First, query to find any available Object Spawners. You would use the ‘Machine name :’ value(s) from this for the ‘iomhost’ configuration key. Note that often there will only be one Object Spawner, but there can be more then one configured.

proc iomoperate
  uri="iom://omrhost.abc.xyz.com:8561;Bridge;USER=omruserid,PASS=omrpasswd";
  list DEFINED FILTER="Object";
quit;

The reuslts from this should include output like the following for any defined Object Spawners. Use the ‘Machine name :’ value for your ‘iomhost’ key.
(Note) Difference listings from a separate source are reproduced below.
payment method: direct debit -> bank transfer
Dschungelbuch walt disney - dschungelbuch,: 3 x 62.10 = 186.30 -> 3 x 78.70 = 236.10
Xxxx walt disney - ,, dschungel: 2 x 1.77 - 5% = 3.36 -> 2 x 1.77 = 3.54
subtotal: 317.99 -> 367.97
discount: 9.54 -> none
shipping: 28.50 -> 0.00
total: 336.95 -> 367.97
Object Spawner - objhost (A5H4N590.AY000003)
    Server class : IOM Spawner
    Spawnable server component : Operating System Services - objhost
    Spawnable server component : SASApp - Pooled Workspace Server
    Spawnable server component : SASApp - Stored Process Server
    Spawnable server component : SASApp - Workspace Server
    Operator port : 8581
    PortBank port : 8801
    PortBank port : 8811
    PortBank port : 8821
    Machine name : objhost.abc.xyz.com

Next, query to find any available Workspace Servers. You would use the ‘Bridge port :’ value from this for the ‘iomport’ configuration key. When you have multiple Workspace Servers configured, which really means you have multipe SASApp’s defined (see ‘Server context :’ value in the output below), you will want to set the ‘appserver’ configuration key to the SASApp Workspace Server that you want to (or have permission to) connect to. The value to use is the name shown in the output for the server; ‘SASApp - Workspace Server’ in the output below.

proc iomoperate
  uri="iom://omrhost.abc.xyz.com:8561;Bridge;USER=omruserid,PASS=omrpasswd";
  list DEFINED FILTER="- Workspace";
quit;

The reuslts from this should include output like the following for any defined Workspace Servers. Use the ‘Bridge port :’ value for your ‘iomport’ key.
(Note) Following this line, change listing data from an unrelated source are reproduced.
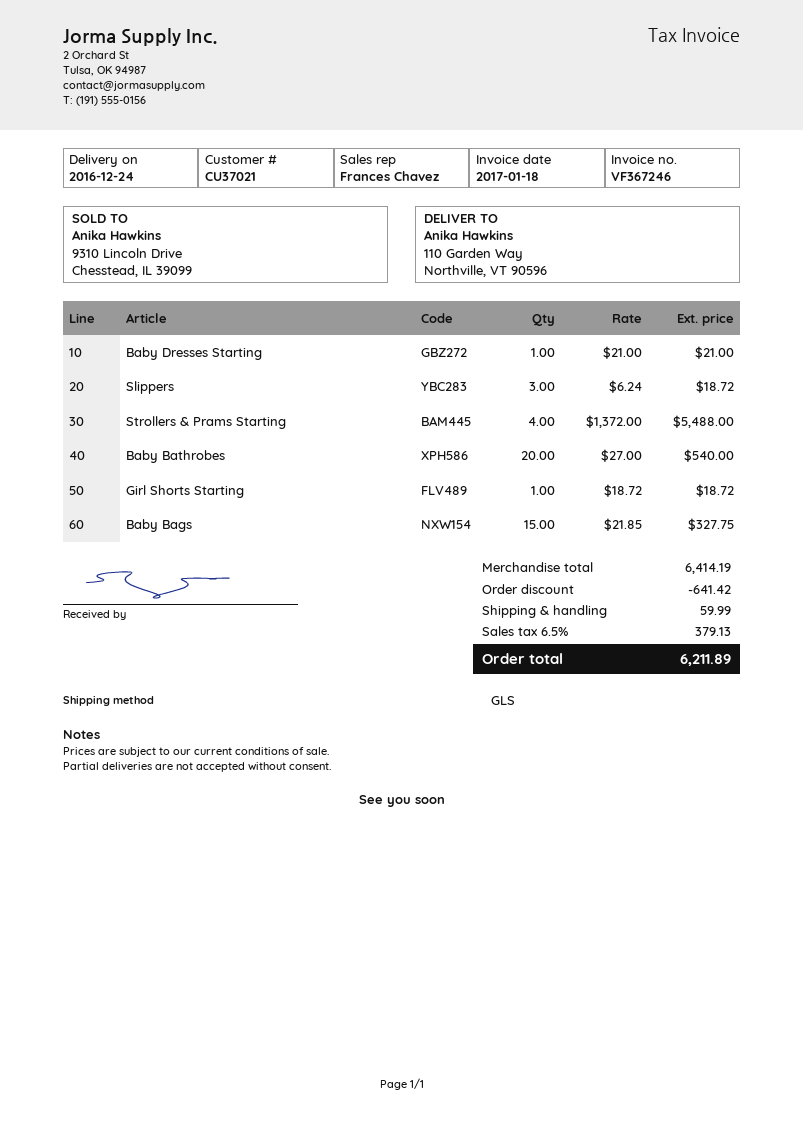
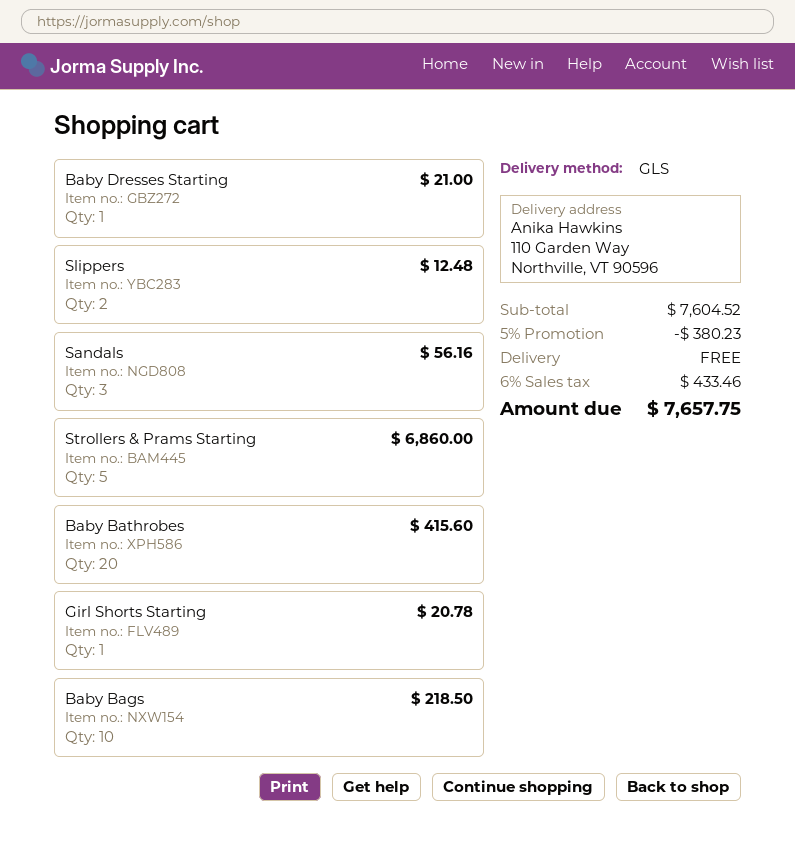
Slippers: 3 for 18.72 -> 2 for 12.48
Strollers & Prams Starting: 4 for 5488.00 -> 5 for 6860.00
Baby Bathrobes: 20 for 540.00 -> 20 for 415.60
Girl Shorts Starting: 1 for 18.72 -> 1 for 20.78
Baby Bags: 15 for 327.75 -> 10 for 218.50
Sandals: none -> 3 for 56.16
subtotal: 6414.19 -> 7604.52
discount: 641.42 -> 380.23
shipping: 59.99 -> 0.00
tax: 6.5% = 379.13 -> 6% = 433.46
total: 6211.89 -> 7657.75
SASApp - Workspace Server (A5H4N590.AY000009)
    Server class : 440196D4-90F0-11D0-9F41-00A024BB830C
    Logical name : SASApp - Logical Workspace Server
    Server context : SASApp
    Bridge port : 8591
    Machine name : wrkhost.abc.xyz.com

If your site has a complex setup, you may have multiple Object Spawners and/or Workspace Servers. If so, it’s possible that the Workspace Server you want to use is only spawnable for a particular Object Spawner. You can correlate those by looking for the name of your Workspace Server in the ‘Spawnable server component :’ of the Object Spawner output.

Also, if you have multiple Workspace Server that you want to be able to connect to, you can define a separate configuration definition (in your sascfg[_personal].py) for each one. A good naming convention for these is to use the ‘Server context :’ value as the config name. That way it’s easy to know which server you will be connecting to.

Disconnecting from an IOM session and reconnecting back to it.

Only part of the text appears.